Putting aside the cost of labor, transportation and raw materials, the industry contributed to their own problems when papers such as the New York Times and others put up their content, lock stock and barrel for free. The ground they lost can not be taken back, the war is lost. On the other side however, WSJ.com the Wall Street Journal charged for their content out of the gate and at a lower price point then the paper version, it has been a success with over 16 million readers at a current subscription price of $103 for 52 weeks.

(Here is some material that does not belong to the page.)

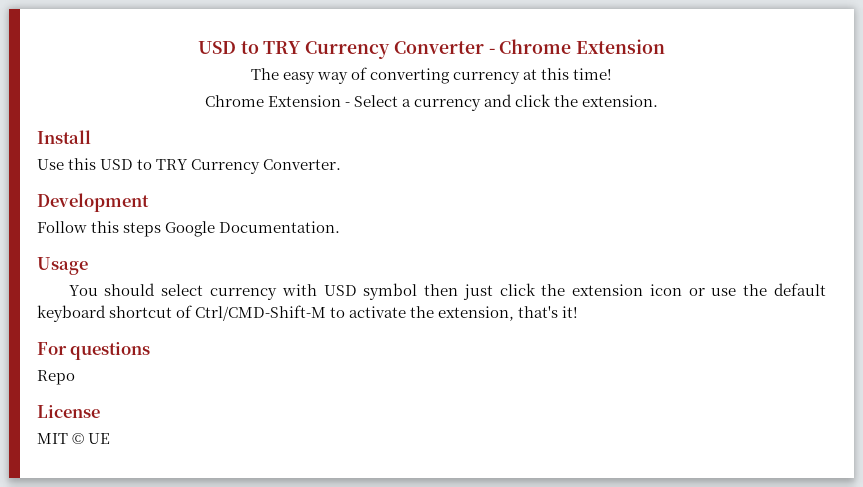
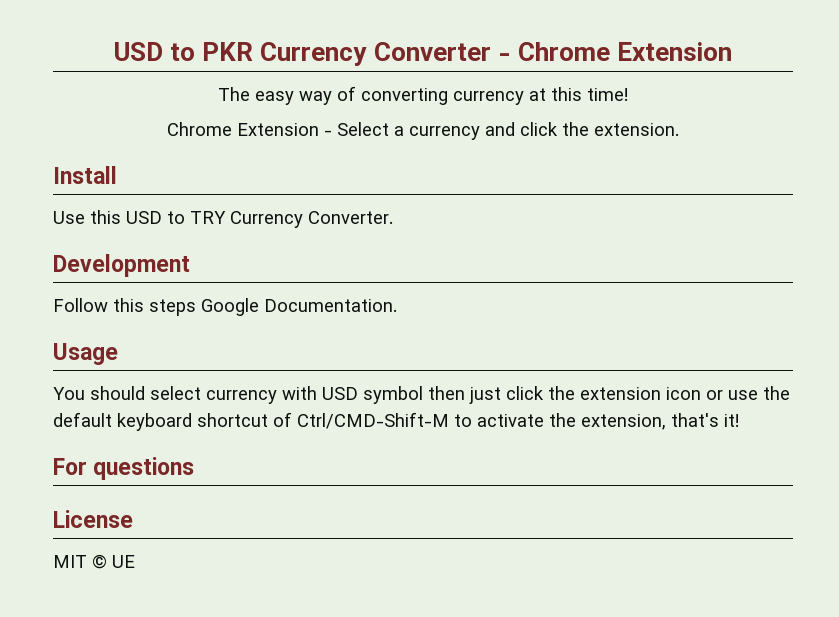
[197,41,302,54] USD to TRY -> [114,42,254,61] USD to PKR
[37,370,75,385] // Repo -> (195, 468) none

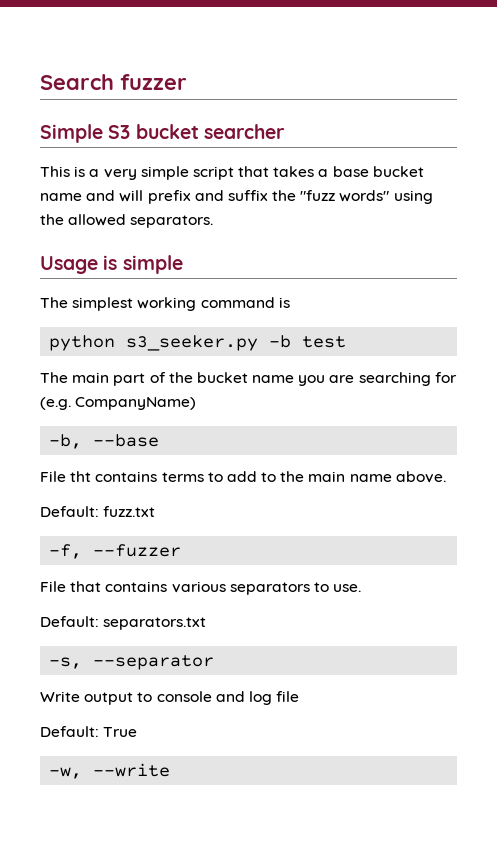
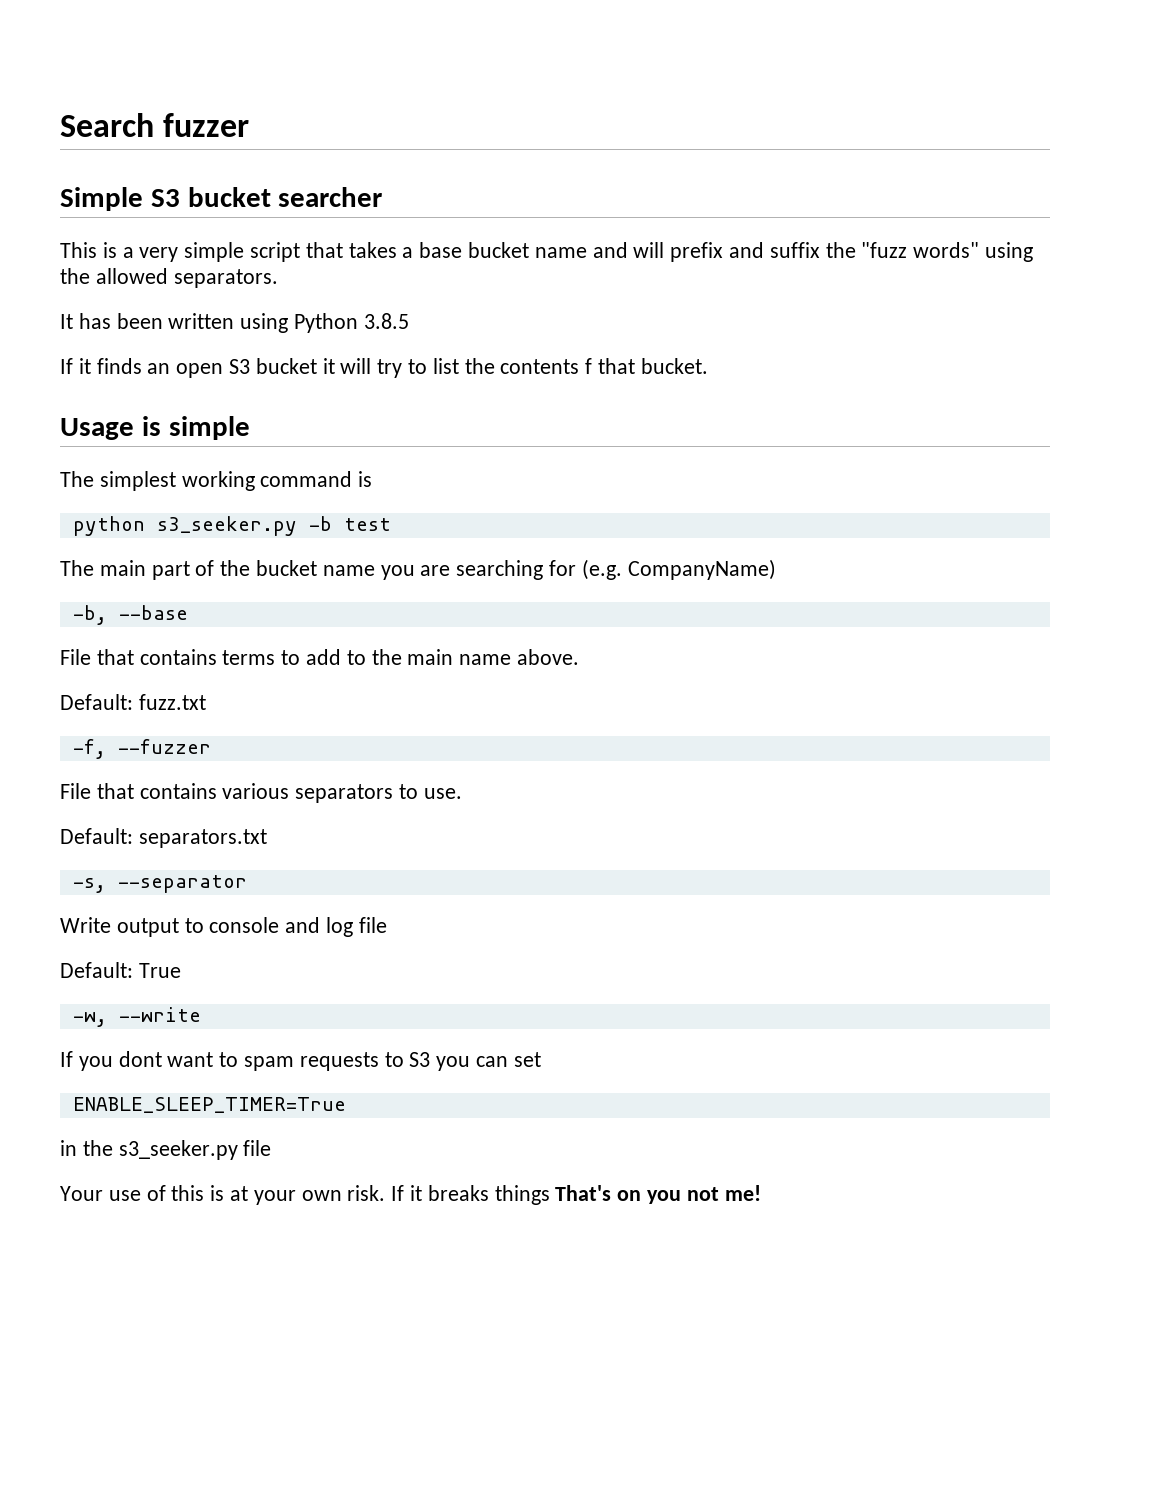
(214, 221) none -> [60,313,409,333] [60,358,708,378] // It has been written using Python 3.8.5 // If it finds an open S3 bucket it will try to list the contents f that bucket.
[70,471,92,482] tht -> [96,649,134,665] that
(171, 770) none -> [60,1051,541,1071] [72,1097,346,1113] [60,1140,272,1160] [60,1185,761,1205] // If you dont want to spam requests to S3 you can set // ENABLE_SLEEP_TIMER=True // in the s3_seeker.py file // Your use of this is at your own risk. If it breaks things That's on you not me!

As the character Tyrell in the cult classic movie Blade Runner said
"But this - all of this is academic. You were made as well as we could make you."
Roy: "But not to last."
Perhaps, perhaps not..
Flash forward, perhaps five years to 2015, news print is hardly used anymore, save for a few local or regional papers - there has been consolidation of dailies, many papers with circulation under 200,000 readers have simply folded. The top five, The Wall Street Journal, USA Today, The New York Time, The Los Angeles Times and the Washington Post are all being delivered or zapped to readers each morning - zapped to an e-reader...

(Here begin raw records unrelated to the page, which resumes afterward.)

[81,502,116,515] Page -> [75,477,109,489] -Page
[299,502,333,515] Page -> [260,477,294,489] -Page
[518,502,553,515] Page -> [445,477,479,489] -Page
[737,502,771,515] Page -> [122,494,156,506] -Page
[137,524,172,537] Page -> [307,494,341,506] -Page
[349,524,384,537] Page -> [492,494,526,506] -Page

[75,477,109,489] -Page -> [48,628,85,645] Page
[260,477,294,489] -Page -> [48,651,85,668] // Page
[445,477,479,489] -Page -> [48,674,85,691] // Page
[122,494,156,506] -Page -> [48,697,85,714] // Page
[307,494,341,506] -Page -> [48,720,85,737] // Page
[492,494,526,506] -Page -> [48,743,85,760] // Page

Sound far fetched? Consider the following; if you started out free you can't expect people are going to then pay for the same content, unless a paper can come up with something new by way of content or a way to read it. What is going to motivate me to re-subscribe to Business Week after they tried to double my yearly rate? Whatever I need I can get on-line, either from the source or to paraphrase Mr. Murdoch, other sites that are making money and taking eyeballs from a paper's only real asset, their original content reporting, their intellectual property.

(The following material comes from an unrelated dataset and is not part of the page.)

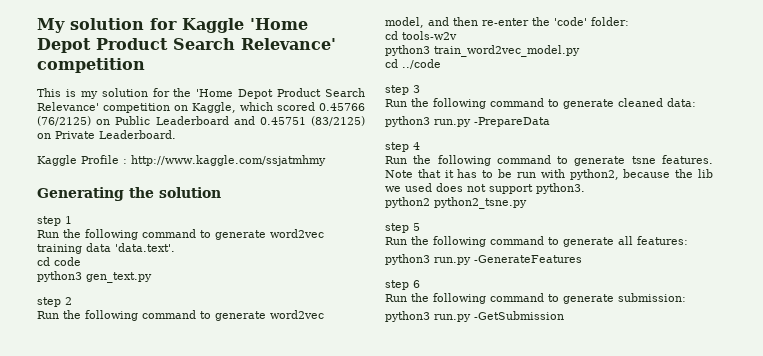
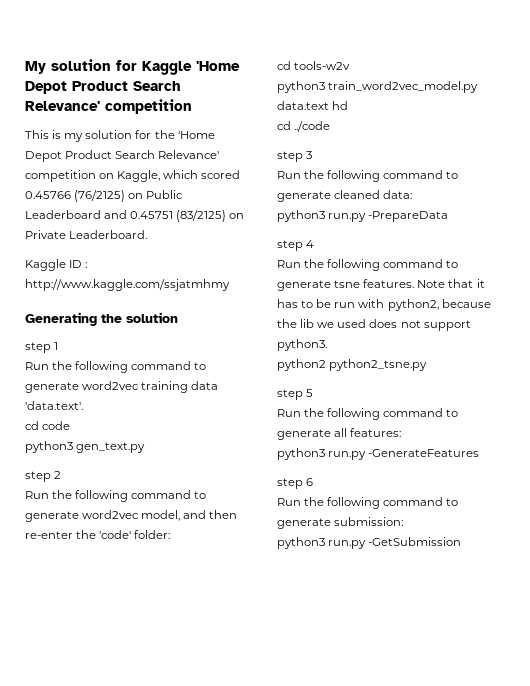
[81,155,119,164] Profile -> [69,260,83,268] ID
(580, 51) none -> [277,101,349,110] data.text hd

If content were zapped to my e-reader then it could be protected from re-use on another site in a slightly different form. No, not DRM that failed model of the music industry, think more like IPTV over a closed network, a network that WSJ or the NY Times owns, operates and profits from.
What about Cost?
So what that an e-reader costs $200 or more dollars today, that is today, estimates put the cost at around $100 by 2011. Did you think five years ago you'd go into Radio Shack and purchase a disposable cell phone for $15? Did you think a netbook would cost $99 with a mobile phone subscription? Thumb drives are give away items that cost next to nothing - how many do you have from trade shows? The list only gets larger...
The direction seems clear, the future of newspapers has little to do with paper. The future has to do with content - content that is delivered to either an e-reader or perhaps a flexible plastic substrate that will roll out (no pun) into mass production over the next five-ten years. When the cost of these devices drops to a point they become commodities a new mindset will emerge about their use and replacement. Not only will these devices change the way people read, they will create a new market and new groups of people who have not picked up a daily in their lives, or for a long time.
R&D
If I were at the New York Times, I'd be pouring money into R&D and or partnering with a company to see how far and how fast the price could drop on these technologies. When economically viable, I'd bundle a slimmed down e-reader with a yearly subscription, or perhaps offer it for rent much like your cable box. Not only would you get a year of your local, regional or national newspaper, you also have a device you could use for any other book or magazine from any publisher without restrictions on download.
The time frame is unclear however, the direction is very clear - if these organizations start thinking future forward then perhaps they may be able to turn the ship so as to avoid the inevitable oncoming iceberg.